The downside of peel ply is the imprint of the weave. Inside hulls, that;s fine. On outer gel repairs we gotta sand through 2000 and buff. Film can leave a smooth surface, but the edges generally end up needing sandpaper anyway.


I am well short of being a professional when it comes to boat work, but since I started using peel ply a few years ago I need no convincing, and try not to start any epoxy work without peel ply on hand.

The very faint weave left after the peel ply is removed is easier to sand away than the crinkly results usually left by my attempts using wax paper or plastic wrap.

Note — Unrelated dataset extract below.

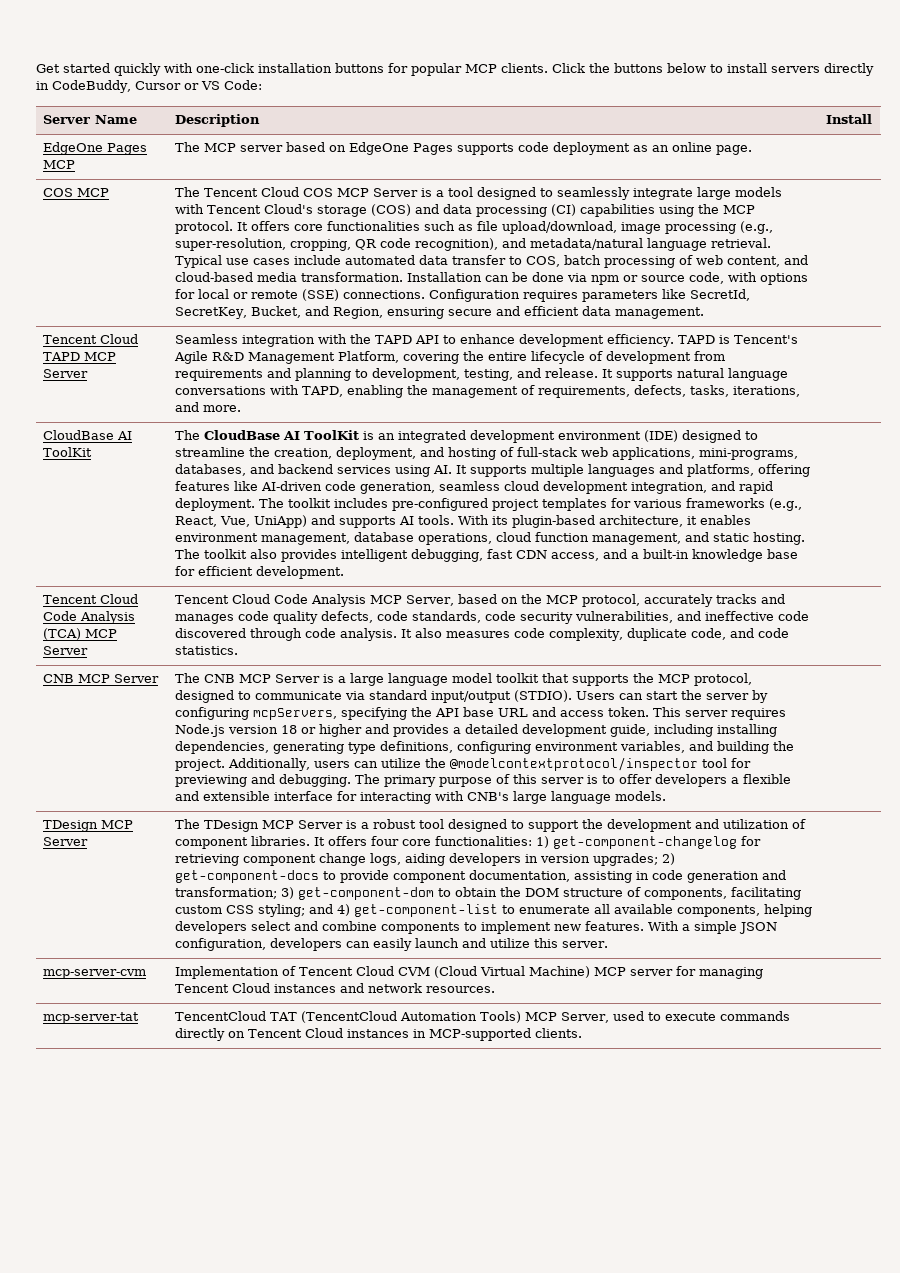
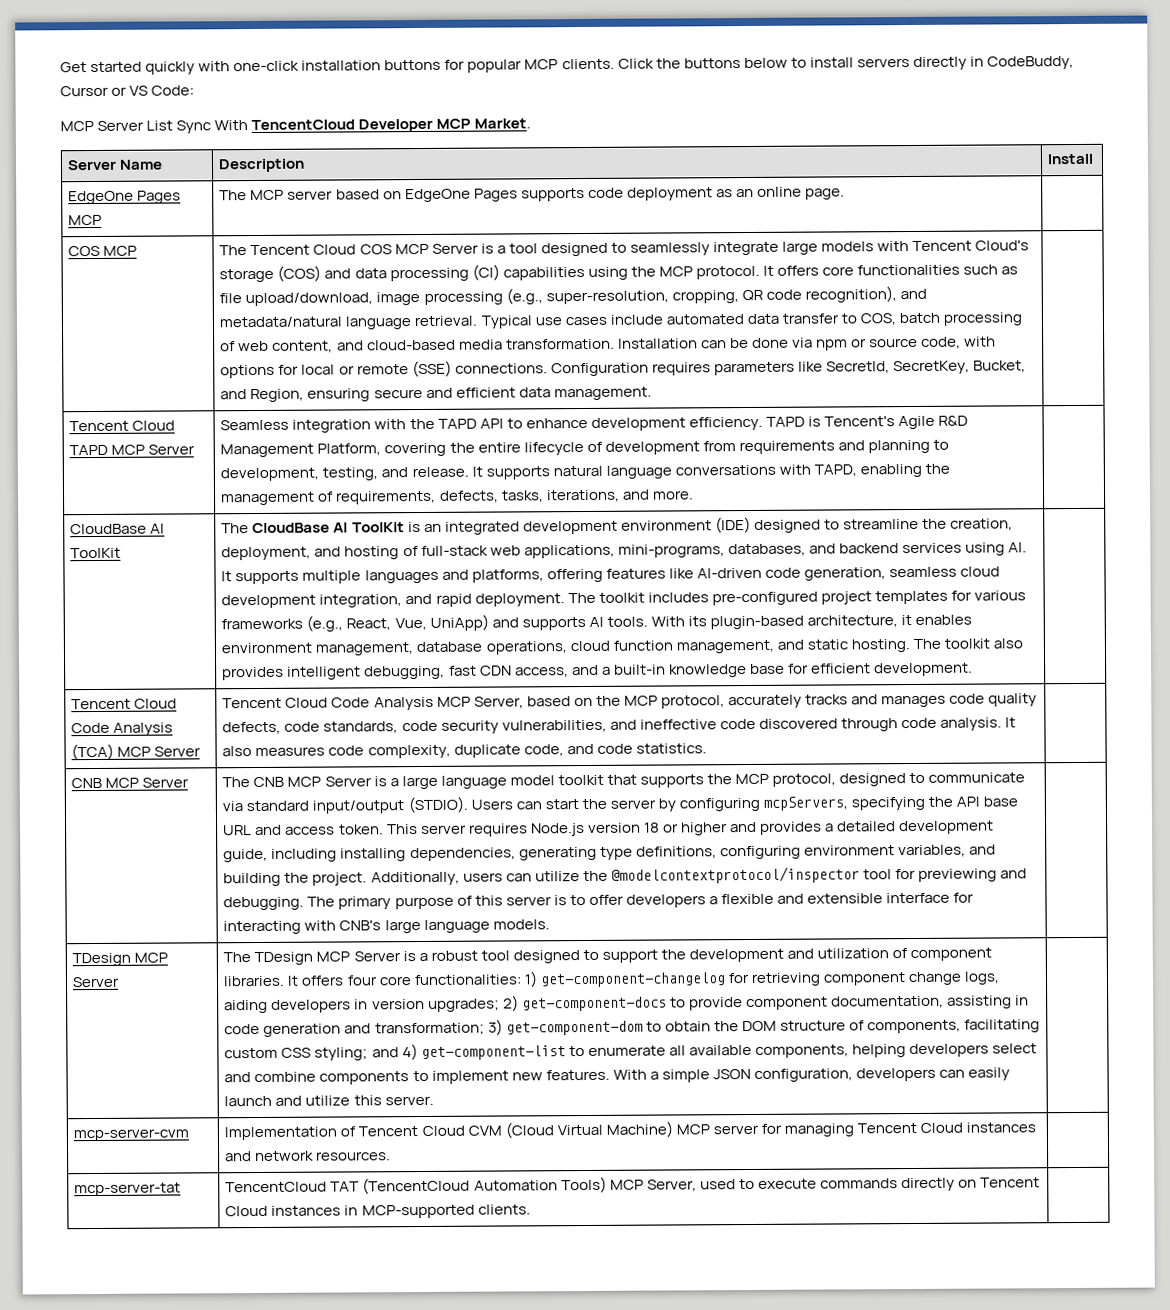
+ MCP Server List Sync With TencentCloud Developer MCP Market.

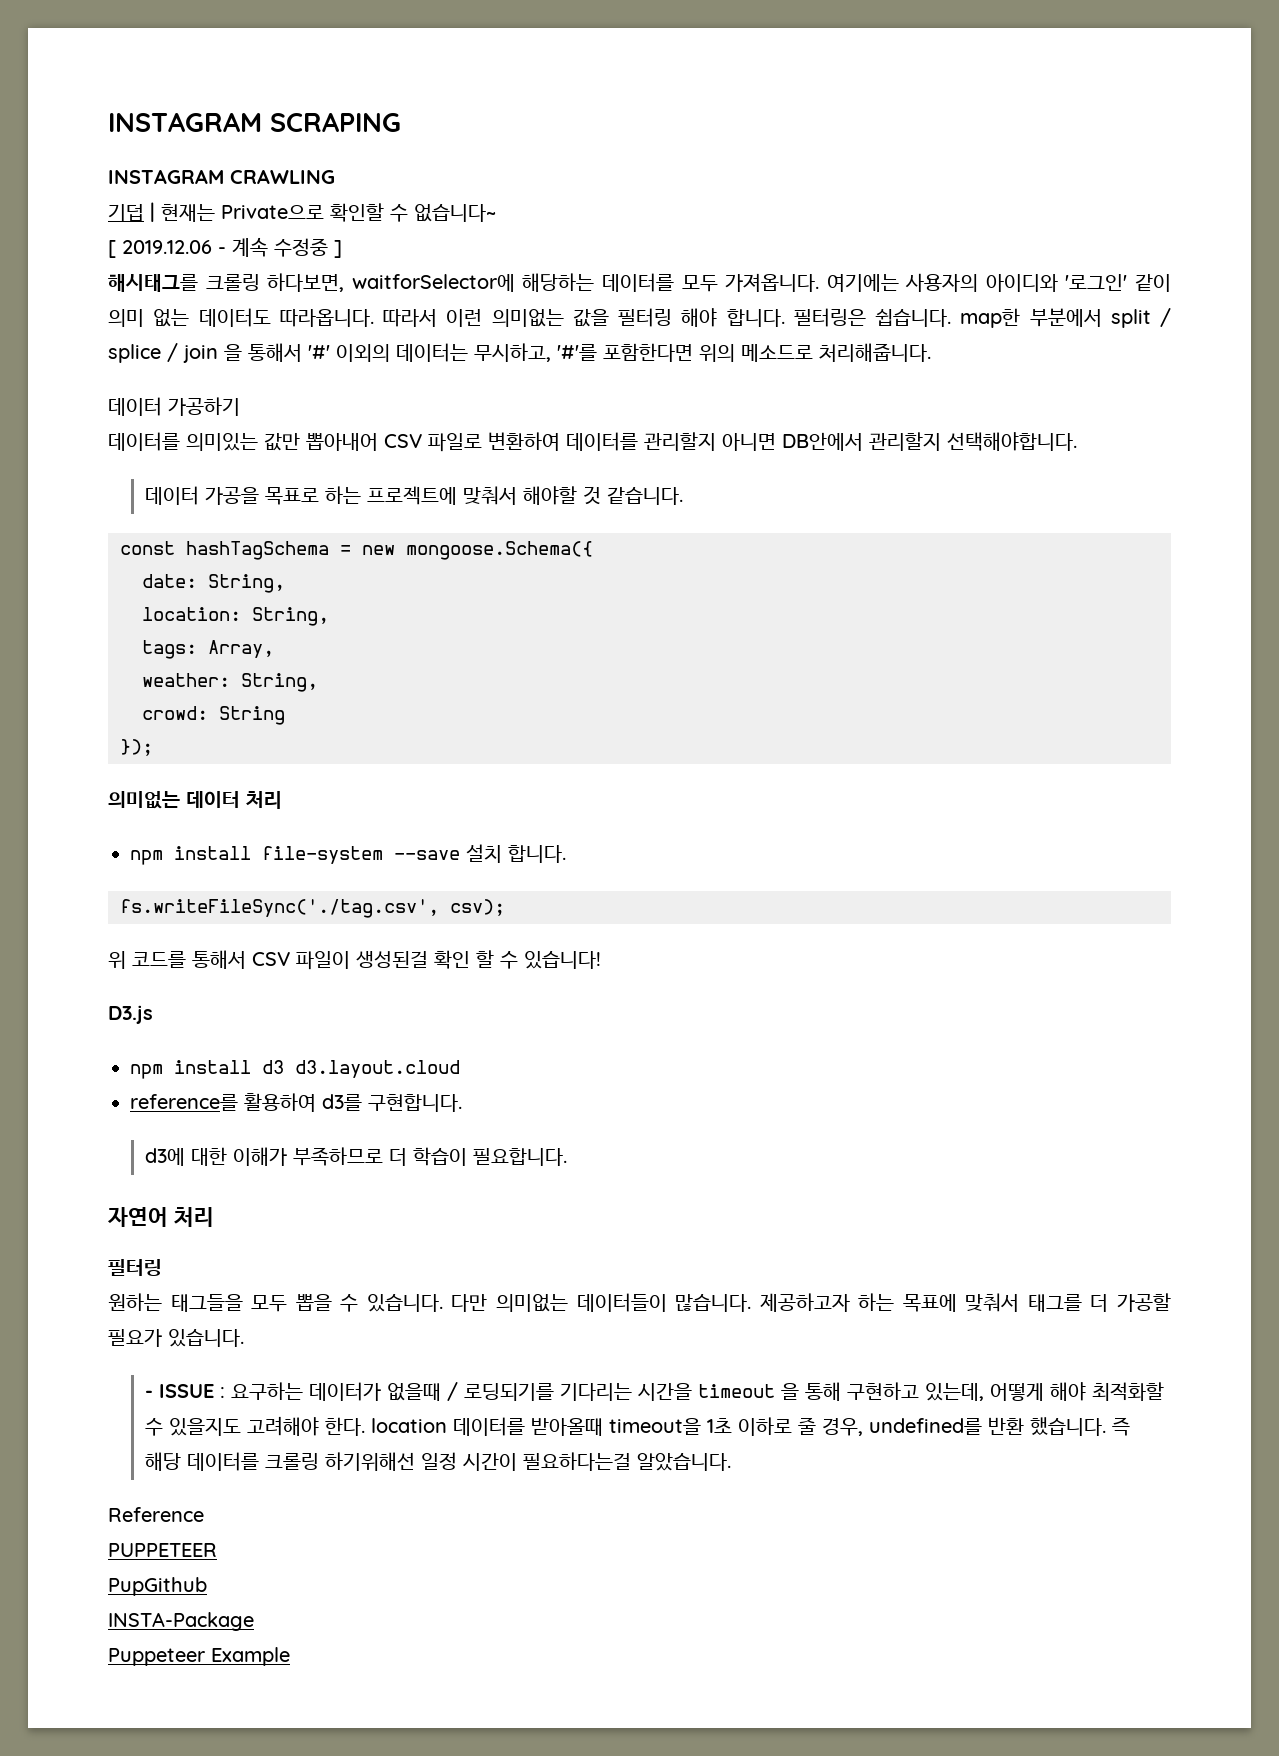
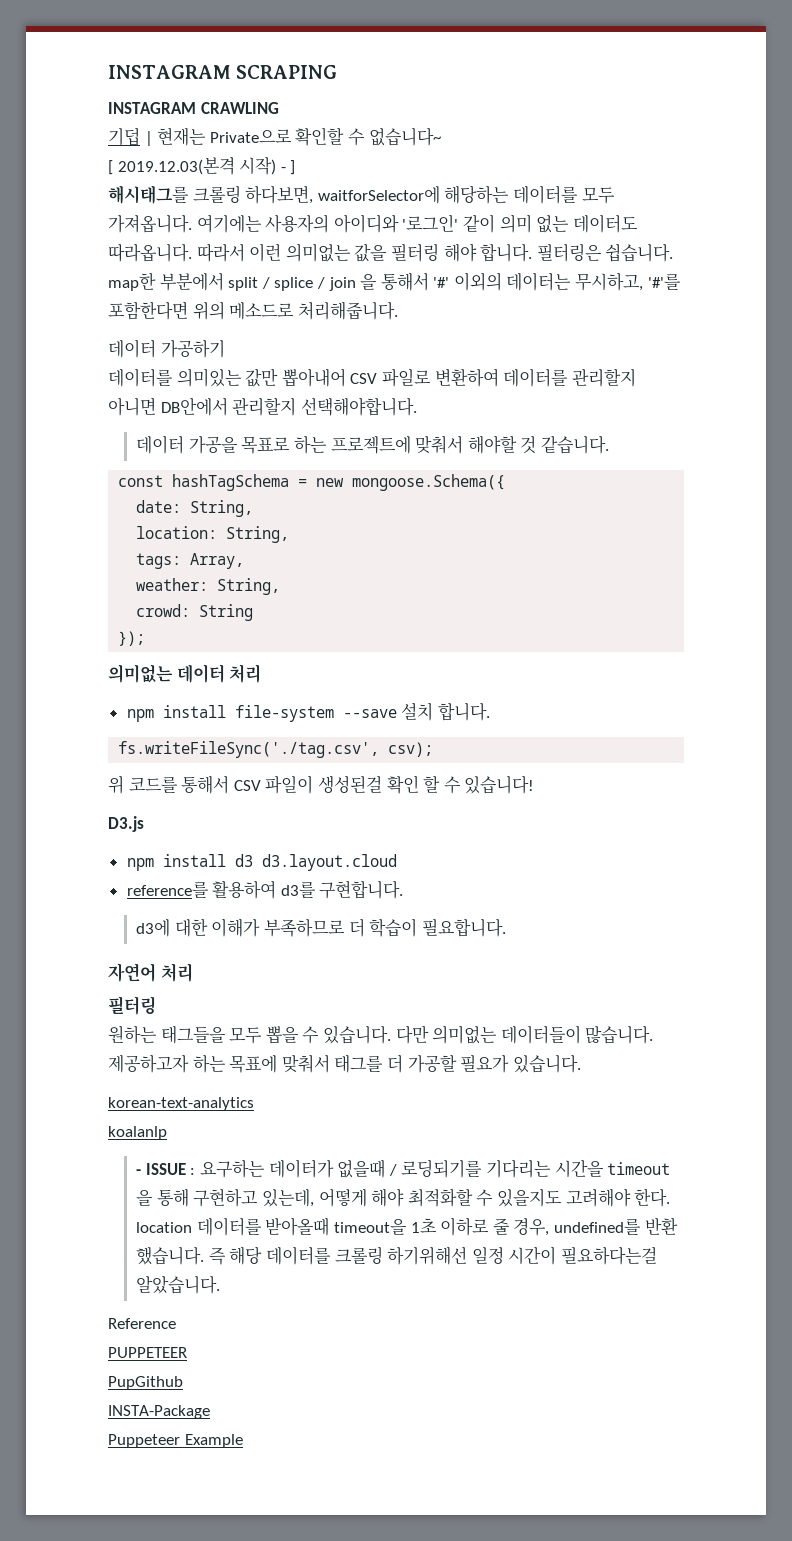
- [ 2019.12.06 - 계속 수정중 ]
+ [ 2019.12.03(본격 시작) - ]
+ korean-text-analytics
+ koalanlp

I read (and have found) that peel ply largely eliminates amine blush (the blush rests atop the peel ply and is removed when the peel ply is take off).

My intention in this is to (re)discover which of the commonly available plastic wraps work best.

From the Repairing Royalex Chips thread:
Mike McCrea wrote:
(Peel ply release fabric would be much better than wax paper, but the grocery store doesn’t sell peel ply)


I think that a lot of folks who do their own boat repairs or outfitting use materials that are commonly available at hardware or grocery stores, and that most shade tree boat tinkerers do not have peel ply. I’ve been trying to convince one friend who regularly messes with small boats to order some for years now. (I also know that when he finally breaks down and orders some he’ll kick himself for not having done so sooner).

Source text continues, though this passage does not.